There was an interval of silence as they finished their mugs and nibbled on pastries, watching the big waves roll in and crash spectacularly on a shelf of rock that almost closed off the mouth of their cove. Amelia watched a gull hover mere inches above the surging foam, then suddenly drop down, only to go into a flapping high climb a moment later, carrying something in its beak.

She watched it soar up, chased by rivals trying to pirate the morsel. The gull drifted inland then let the object it had carried drop. It then raced down to beat its competition to where the thing had landed, raucously crying defiance at any that got too close.

"What was that all about?" She asked Zel.

"You don't know?" He seemed a little surprised.

"I like adventuring and the outdoors a lot, but I'm really a city girl — actually, a sheltered palace girl - if you think about it" She gave him a self-deprecating smile, brushing a stray, breeze-blown strand of hair out of her eyes. "Pigeons and sparrows I know something about. Gulls I don't."

Zel just blinked. "I suppose you're right. Well, you see, gulls like sea urchins and crabs and other shellfish. To get at the meat, they drop them onto rocks from a hundred feet up or so."

"Smart birds. I feel a little sorry for the crabs, though."

"It's got to be quicker and kinder than being boiled alive, like we do to them at gourmet restaurants."

"There is that, I guess"

Zel hesitated a little, then continued. "And you do yourself an injustice, you know. Most city girls' would have taken one look at barnacles and slimy, seaweed-covered rocks and gone straight back to their hot spring and poolside cocktail service. You clambered over a full mile of them. Give yourself the credit. There's a lot — a great lot — more to you than any sheltered palace girl, or even most city girls."
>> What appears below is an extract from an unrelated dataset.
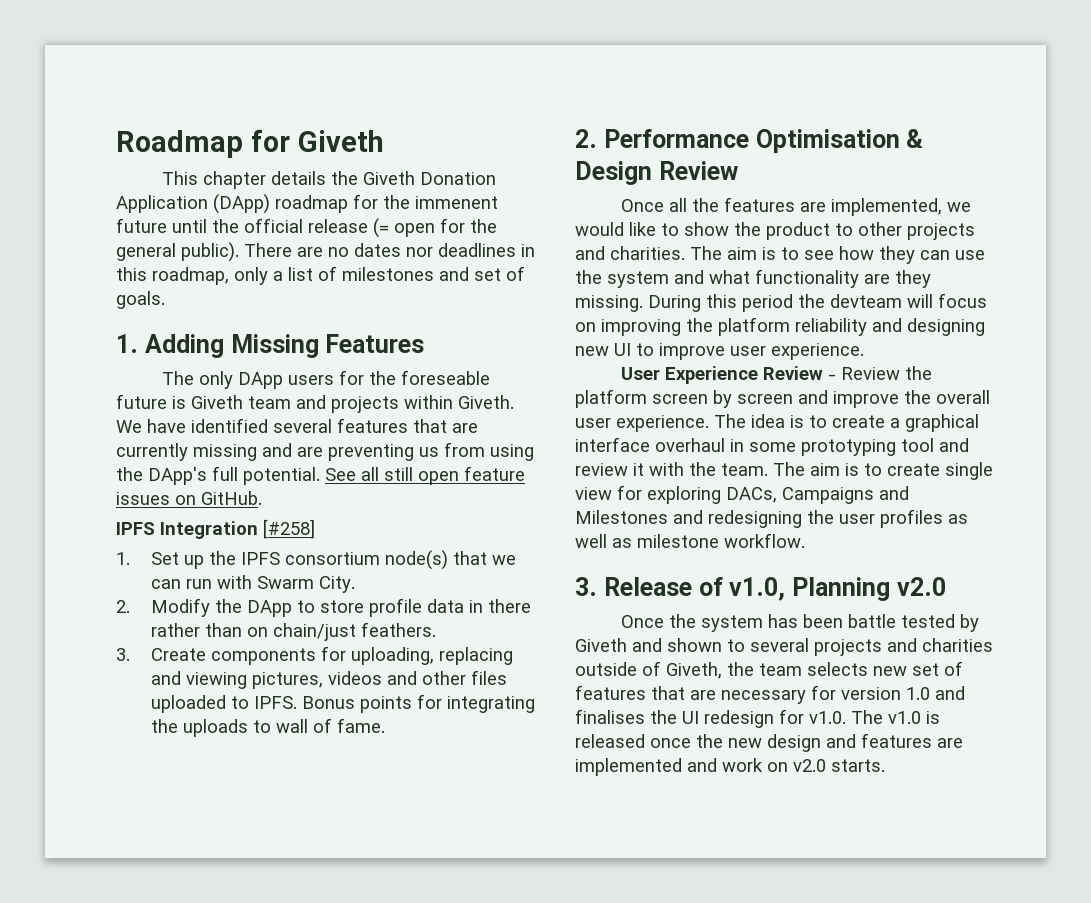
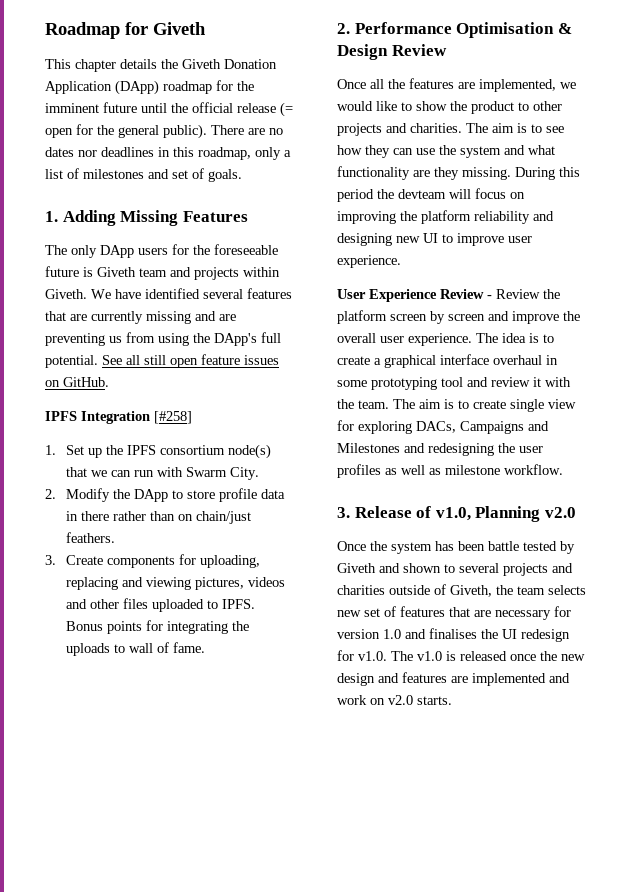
- This chapter details the Giveth Donation Application (DApp) roadmap for the immenent future until the official release (= open for the general public).
+ This chapter details the Giveth Donation Application (DApp) roadmap for the imminent future until the official release (= open for the general public).
- The only DApp users for the foreseable future is Giveth team and projects within Giveth.
+ The only DApp users for the foreseeable future is Giveth team and projects within Giveth.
Amelia's head whipped around from her survey of the waves to stare in open-faced astonishment at Zel. Had she actually just scored an open compliment from the stoic and reserved Chimera? She blinked several times, then turned away, to hide the blush she felt coming on. "I Thanks Mister Zelgadis. It's nice of you to say so." She was a little annoyed that her voice came out soft and girlish.

He made an embarrassed little cough, and cleared his throat. "Ahem! It's only the truth."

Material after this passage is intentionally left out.